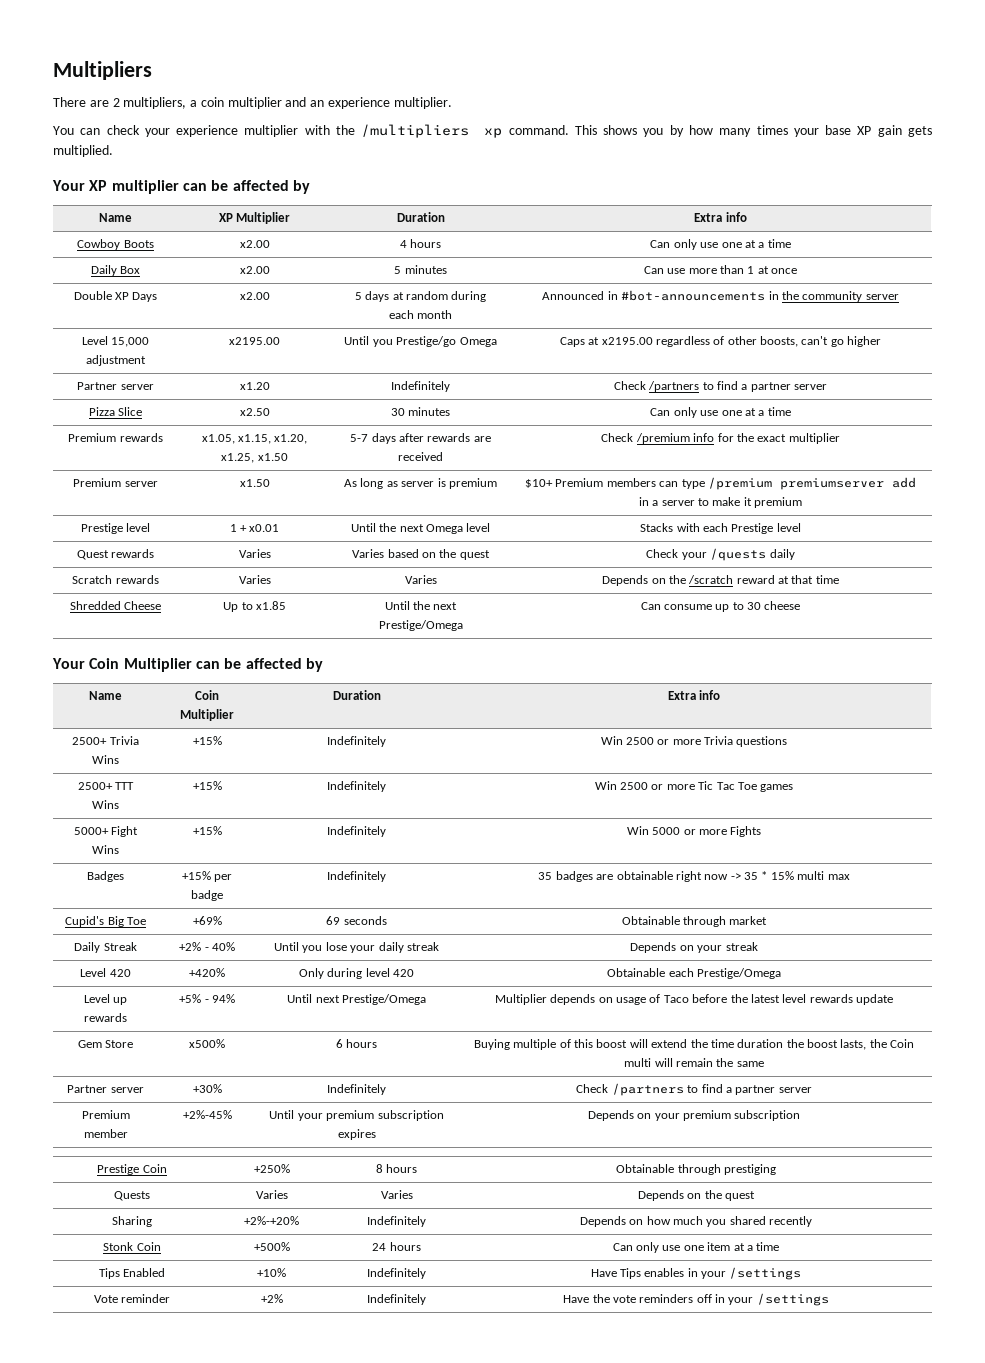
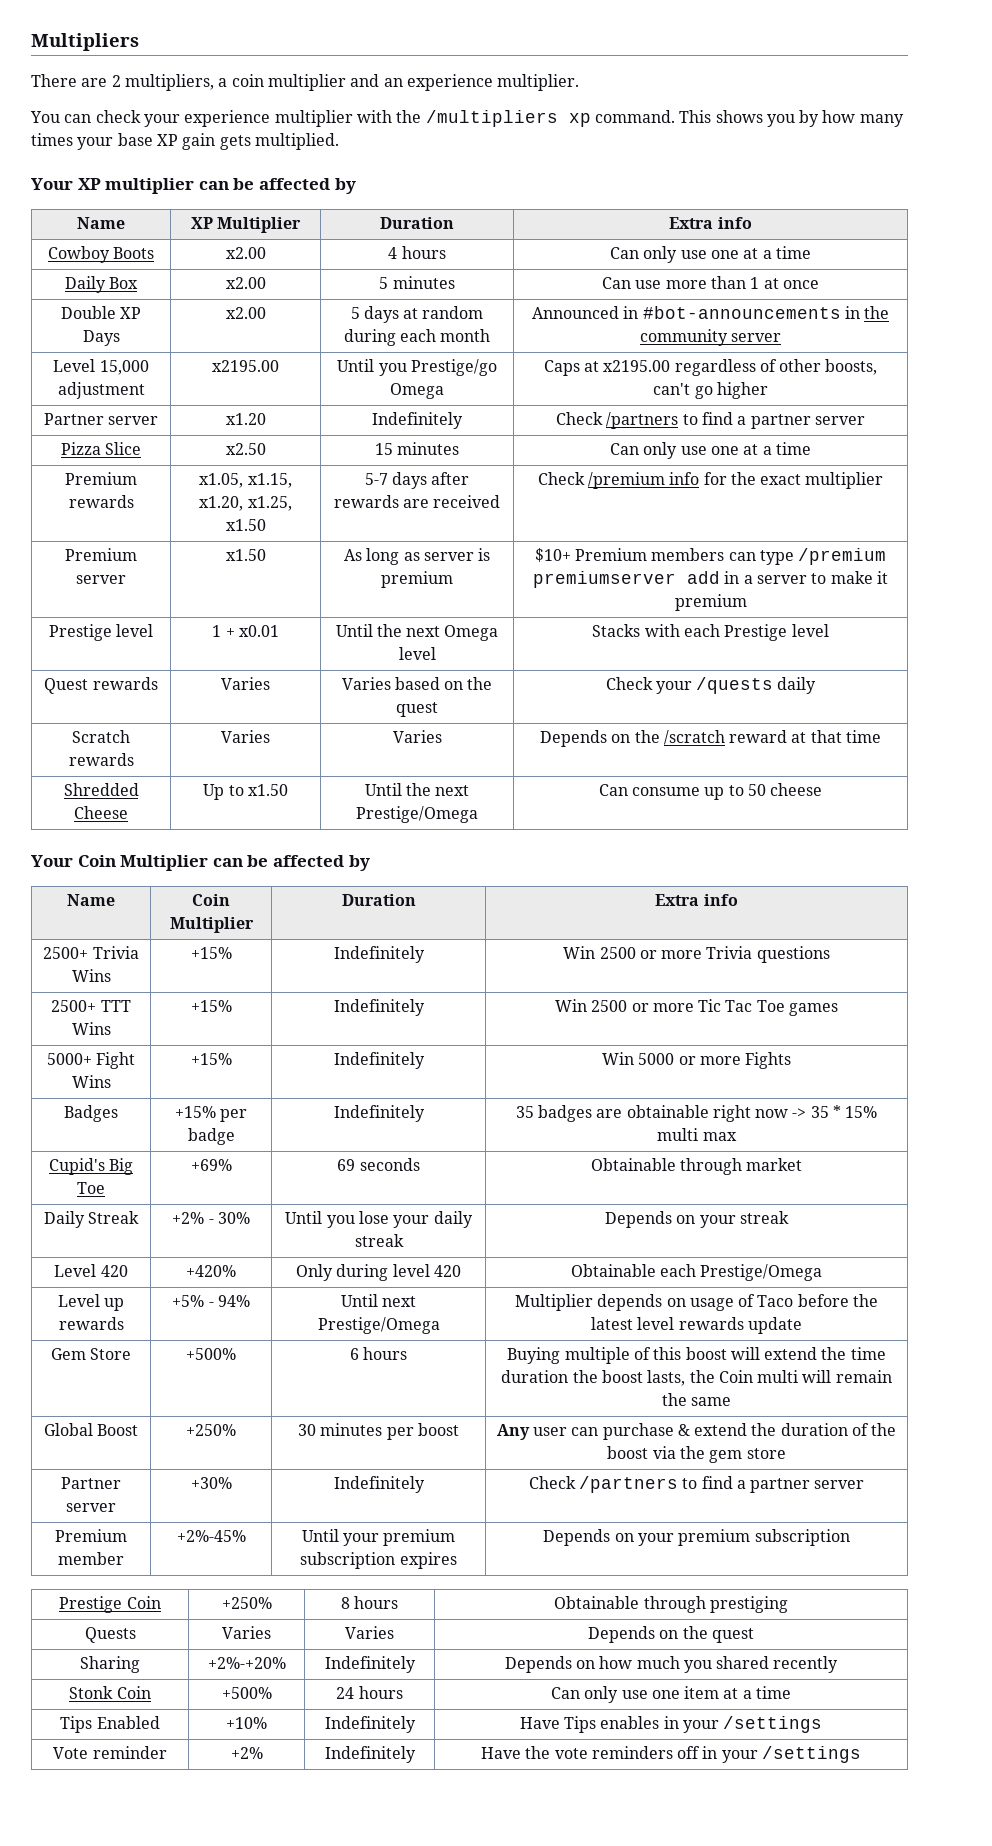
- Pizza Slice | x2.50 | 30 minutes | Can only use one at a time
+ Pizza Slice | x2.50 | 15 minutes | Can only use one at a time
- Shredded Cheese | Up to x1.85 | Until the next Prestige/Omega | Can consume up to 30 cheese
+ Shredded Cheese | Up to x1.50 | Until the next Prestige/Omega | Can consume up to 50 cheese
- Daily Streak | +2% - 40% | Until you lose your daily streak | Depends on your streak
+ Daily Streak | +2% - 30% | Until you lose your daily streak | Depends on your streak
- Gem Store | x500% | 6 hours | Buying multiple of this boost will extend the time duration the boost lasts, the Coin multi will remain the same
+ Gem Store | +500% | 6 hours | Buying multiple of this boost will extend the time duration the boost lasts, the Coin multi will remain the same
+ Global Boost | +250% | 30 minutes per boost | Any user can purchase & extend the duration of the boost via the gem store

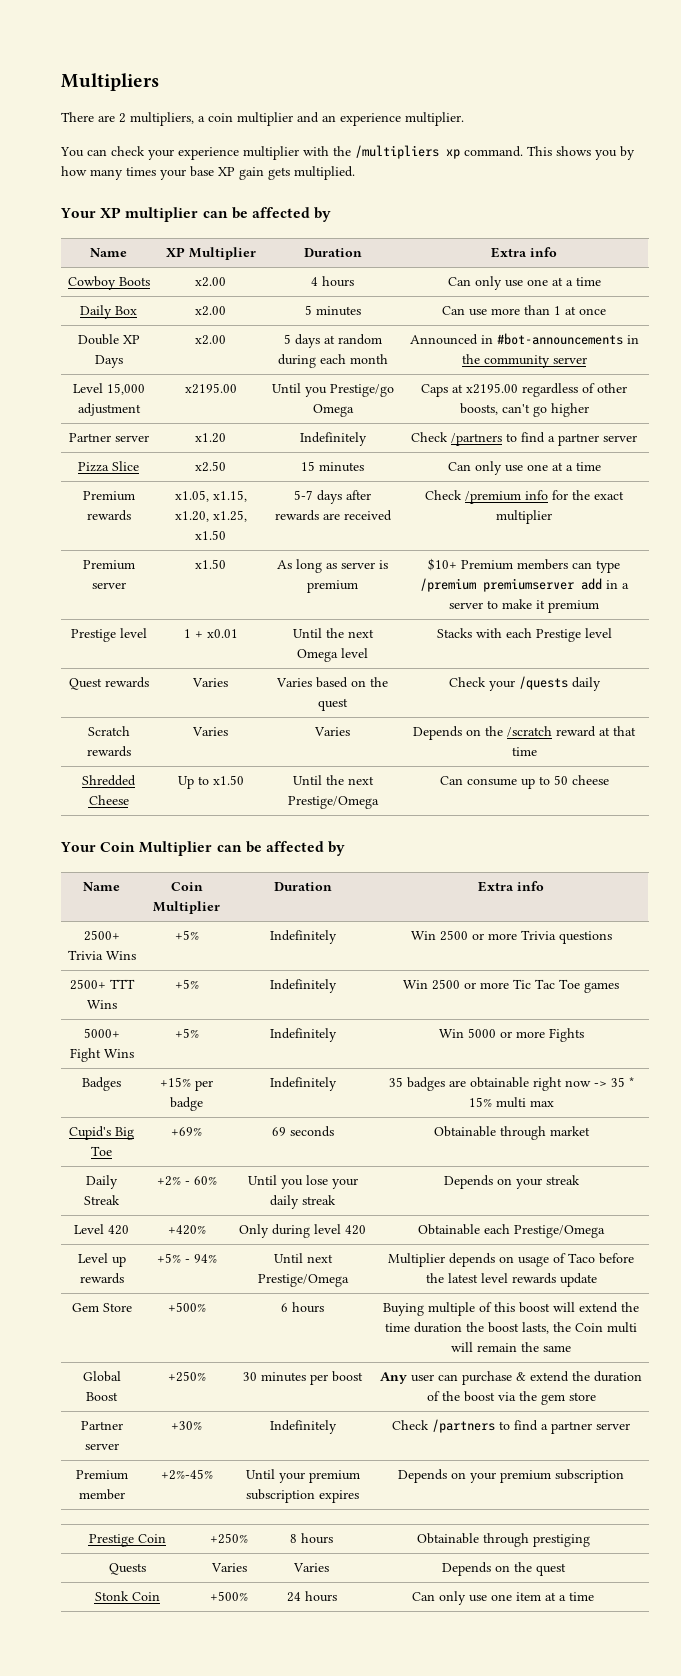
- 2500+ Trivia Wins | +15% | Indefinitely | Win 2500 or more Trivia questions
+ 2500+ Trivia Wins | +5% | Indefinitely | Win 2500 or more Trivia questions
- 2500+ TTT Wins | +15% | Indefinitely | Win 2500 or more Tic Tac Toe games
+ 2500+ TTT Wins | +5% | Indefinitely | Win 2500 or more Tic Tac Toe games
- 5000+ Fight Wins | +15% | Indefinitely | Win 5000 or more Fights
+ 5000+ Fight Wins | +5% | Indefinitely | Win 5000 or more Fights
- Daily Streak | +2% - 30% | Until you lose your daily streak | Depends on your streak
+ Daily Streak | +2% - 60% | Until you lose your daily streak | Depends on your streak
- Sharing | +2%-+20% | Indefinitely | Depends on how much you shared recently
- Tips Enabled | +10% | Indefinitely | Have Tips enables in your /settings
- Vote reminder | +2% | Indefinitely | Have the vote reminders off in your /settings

========

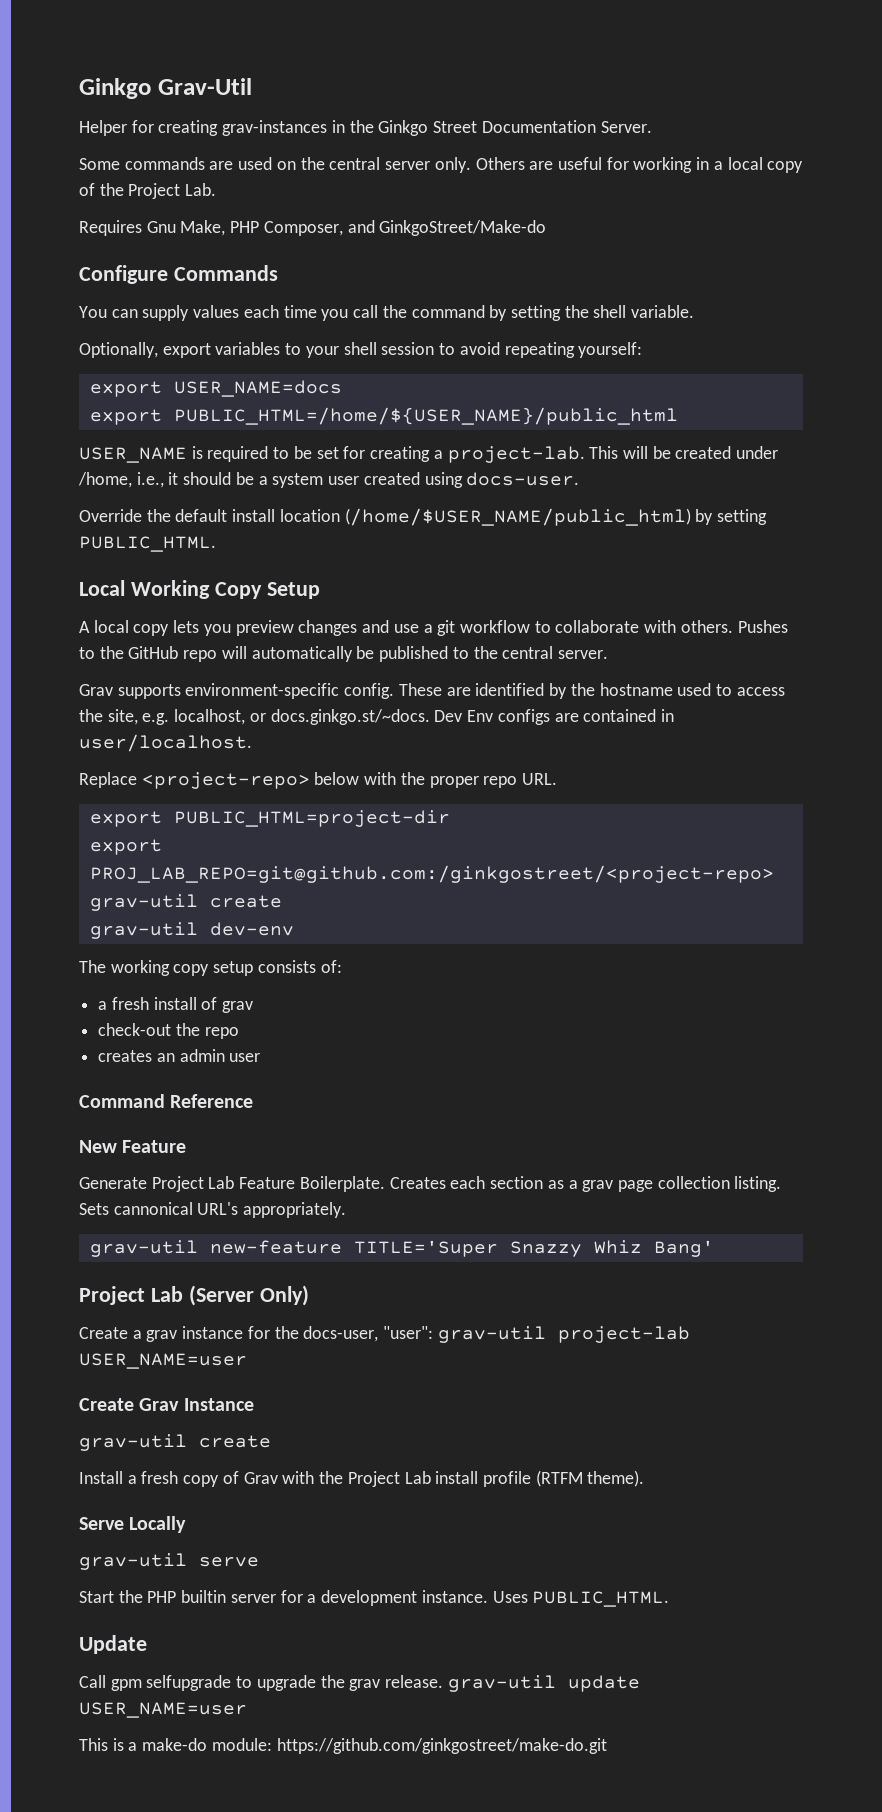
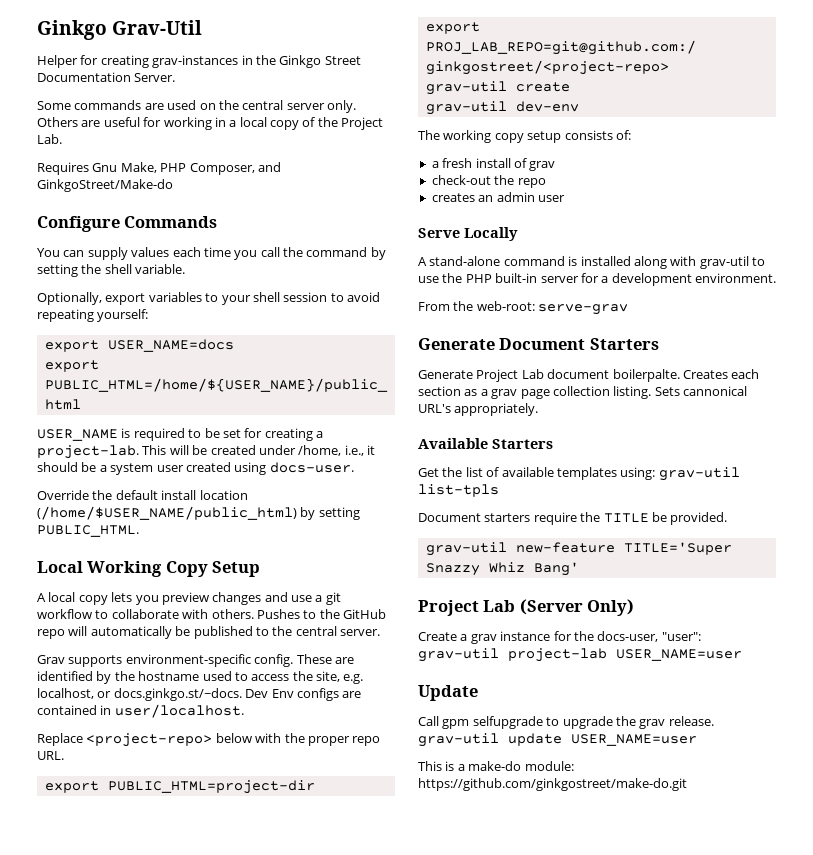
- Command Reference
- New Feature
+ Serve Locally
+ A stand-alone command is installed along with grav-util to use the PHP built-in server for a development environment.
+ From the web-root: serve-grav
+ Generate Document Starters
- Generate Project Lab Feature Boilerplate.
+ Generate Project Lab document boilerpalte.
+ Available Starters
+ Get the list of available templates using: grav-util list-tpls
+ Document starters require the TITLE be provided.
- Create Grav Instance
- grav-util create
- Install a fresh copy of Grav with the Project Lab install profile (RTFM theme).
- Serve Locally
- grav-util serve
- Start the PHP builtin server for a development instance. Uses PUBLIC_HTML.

========

> Work item:
Your answer should be each line from the preceding material in which the word "Generate" occurs.

> Answer area:
+ Generate Document Starters
- Generate Project Lab Feature Boilerplate.
+ Generate Project Lab document boilerpalte.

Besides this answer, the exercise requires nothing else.